On Tue, Oct 18, 2016 at 10:14:16PM +0800, Lan Tianyu wrote:
> Change since V1:
>       1) Update motivation for Xen vIOMMU - 288 vcpus support part
>       2) Change definition of struct xen_sysctl_viommu_op
>       3) Update "3.5 Implementation consideration" to explain why we needs to
> enable l2 translation first.
>       4) Update "4.3 Q35 vs I440x" - Linux/Windows VTD drivers can work on the
> emulated I440 chipset.
>       5) Remove stale statement in the "3.3 Interrupt remapping"
> 
> Content:
> ===============================================================================
> 1. Motivation of vIOMMU
>       1.1 Enable more than 255 vcpus
>       1.2 Support VFIO-based user space driver
>       1.3 Support guest Shared Virtual Memory (SVM)
> 2. Xen vIOMMU Architecture
>       2.1 l2 translation overview
>       2.2 Interrupt remapping overview
> 3. Xen hypervisor
>       3.1 New vIOMMU hypercall interface
>       3.2 l2 translation
>       3.3 Interrupt remapping
>       3.4 l1 translation
>       3.5 Implementation consideration
> 4. Qemu
>       4.1 Qemu vIOMMU framework
>       4.2 Dummy xen-vIOMMU driver
>       4.3 Q35 vs. i440x
>       4.4 Report vIOMMU to hvmloader
> 
> 
> 1 Motivation for Xen vIOMMU
> ===============================================================================
> 1.1 Enable more than 255 vcpu support
> HPC cloud service requires VM provides high performance parallel
> computing and we hope to create a huge VM with >255 vcpu on one machine
> to meet such requirement.Ping each vcpus on separated pcpus.
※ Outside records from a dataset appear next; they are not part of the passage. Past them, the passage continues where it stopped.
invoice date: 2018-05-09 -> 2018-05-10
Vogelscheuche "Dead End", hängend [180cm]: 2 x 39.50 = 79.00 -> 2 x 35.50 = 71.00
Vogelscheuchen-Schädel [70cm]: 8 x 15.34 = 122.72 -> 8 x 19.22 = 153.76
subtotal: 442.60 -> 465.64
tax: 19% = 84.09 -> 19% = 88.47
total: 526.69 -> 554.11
More than
> 255 vcpus support requires X2APIC and Linux disables X2APIC mode if
> there is no interrupt remapping function which is present by vIOMMU.
> Interrupt remapping function helps to deliver interrupt to #vcpu >255.
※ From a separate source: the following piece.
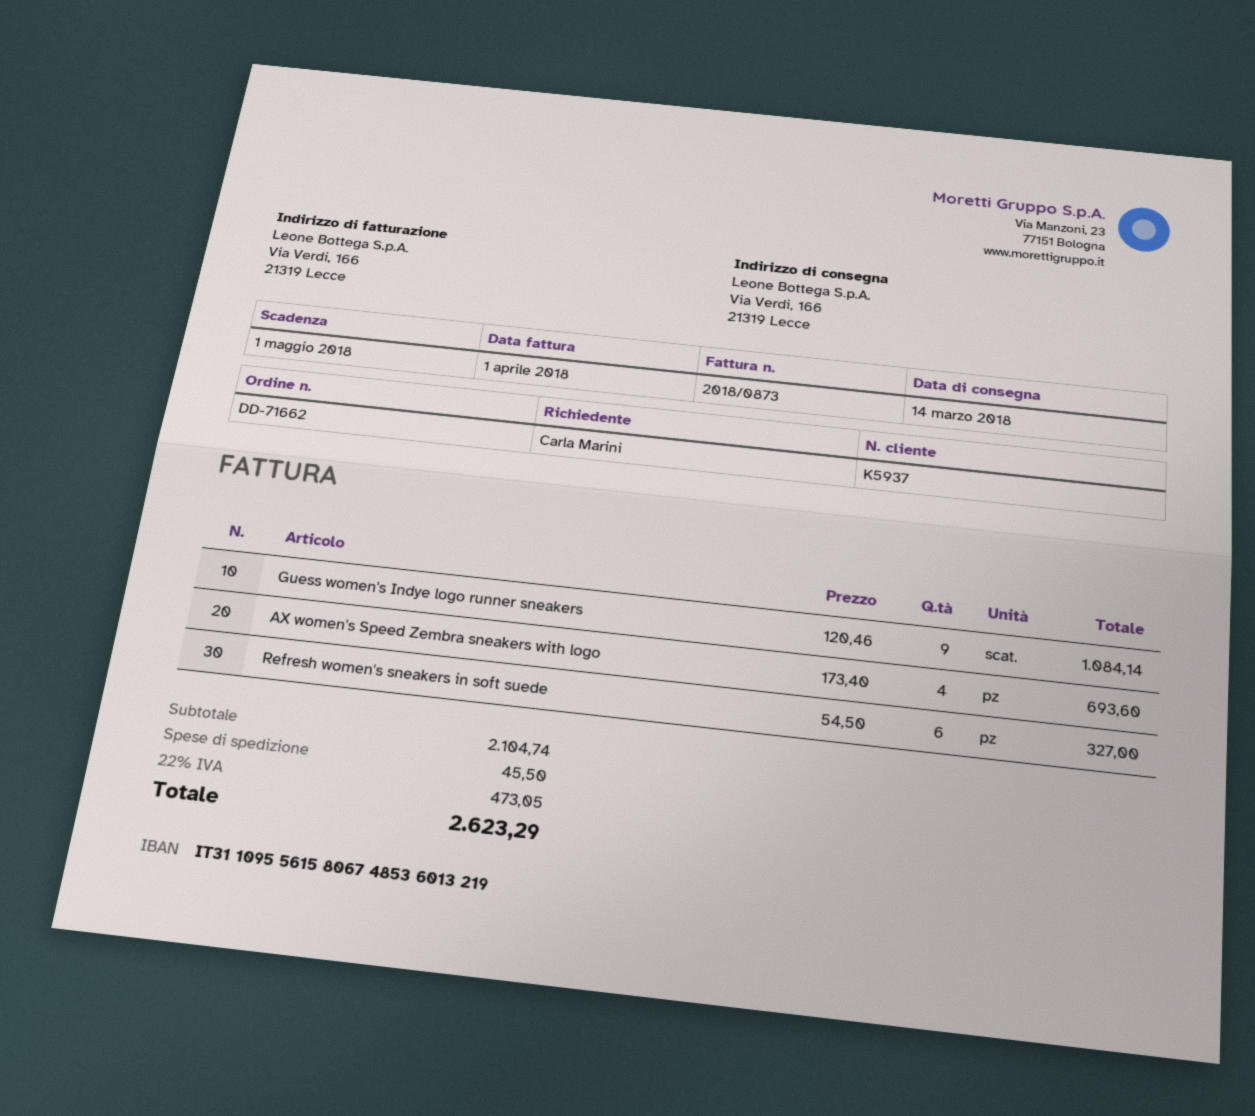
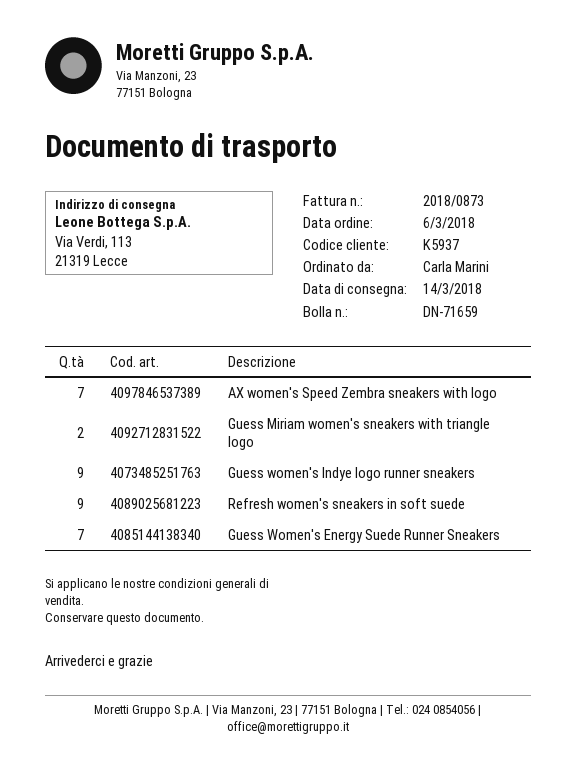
ship to: Via Verdi, 166, 21319 Lecce -> Via Verdi, 113, 21319 Lecce
AX women's Speed Zembra sneakers with logo: 4 -> 7
Refresh women's sneakers in soft suede: 6 -> 9
Guess Miriam women's sneakers with triangle logo: none -> 2
Guess Women's Energy Suede Runner Sneakers: none -> 7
> So we need to add vIOMMU before enabling >255 vcpus.

What about Windows? Does it care about this?

> 
> 1.2 Support VFIO-based user space driver (e.g. DPDK) in the guest
> It relies on the l2 translation capability (IOVA->GPA) on
> vIOMMU. pIOMMU l2 becomes a shadowing structure of
> vIOMMU to isolate DMA requests initiated by user space driver.
> 
> 
> 1.3 Support guest SVM (Shared Virtual Memory)
> It relies on the l1 translation table capability (GVA->GPA) on
> vIOMMU. pIOMMU needs to enable both l1 and l2 translation in nested
> mode (GVA->GPA->HPA) for passthrough device. IGD passthrough
> is the main usage today (to support OpenCL 2.0 SVM feature). In the
> future SVM might be used by other I/O devices too.
> 
> 2. Xen vIOMMU Architecture
> ================================================================================
> 
> * vIOMMU will be inside Xen hypervisor for following factors
>       1) Avoid round trips between Qemu and Xen hypervisor
>       2) Ease of integration with the rest of the hypervisor
>       3) HVMlite/PVH doesn't use Qemu
> * Dummy xen-vIOMMU in Qemu as a wrapper of new hypercall to create
> /destory vIOMMU in hypervisor and deal with virtual PCI device's l2

destroy
> translation.
> 
> 2.1 l2 translation overview
> For Virtual PCI device, dummy xen-vIOMMU does translation in the
> Qemu via new hypercall.
> 
> For physical PCI device, vIOMMU in hypervisor shadows IO page table from
> IOVA->GPA to IOVA->HPA and load page table to physical IOMMU.
> 
> The following diagram shows l2 translation architecture.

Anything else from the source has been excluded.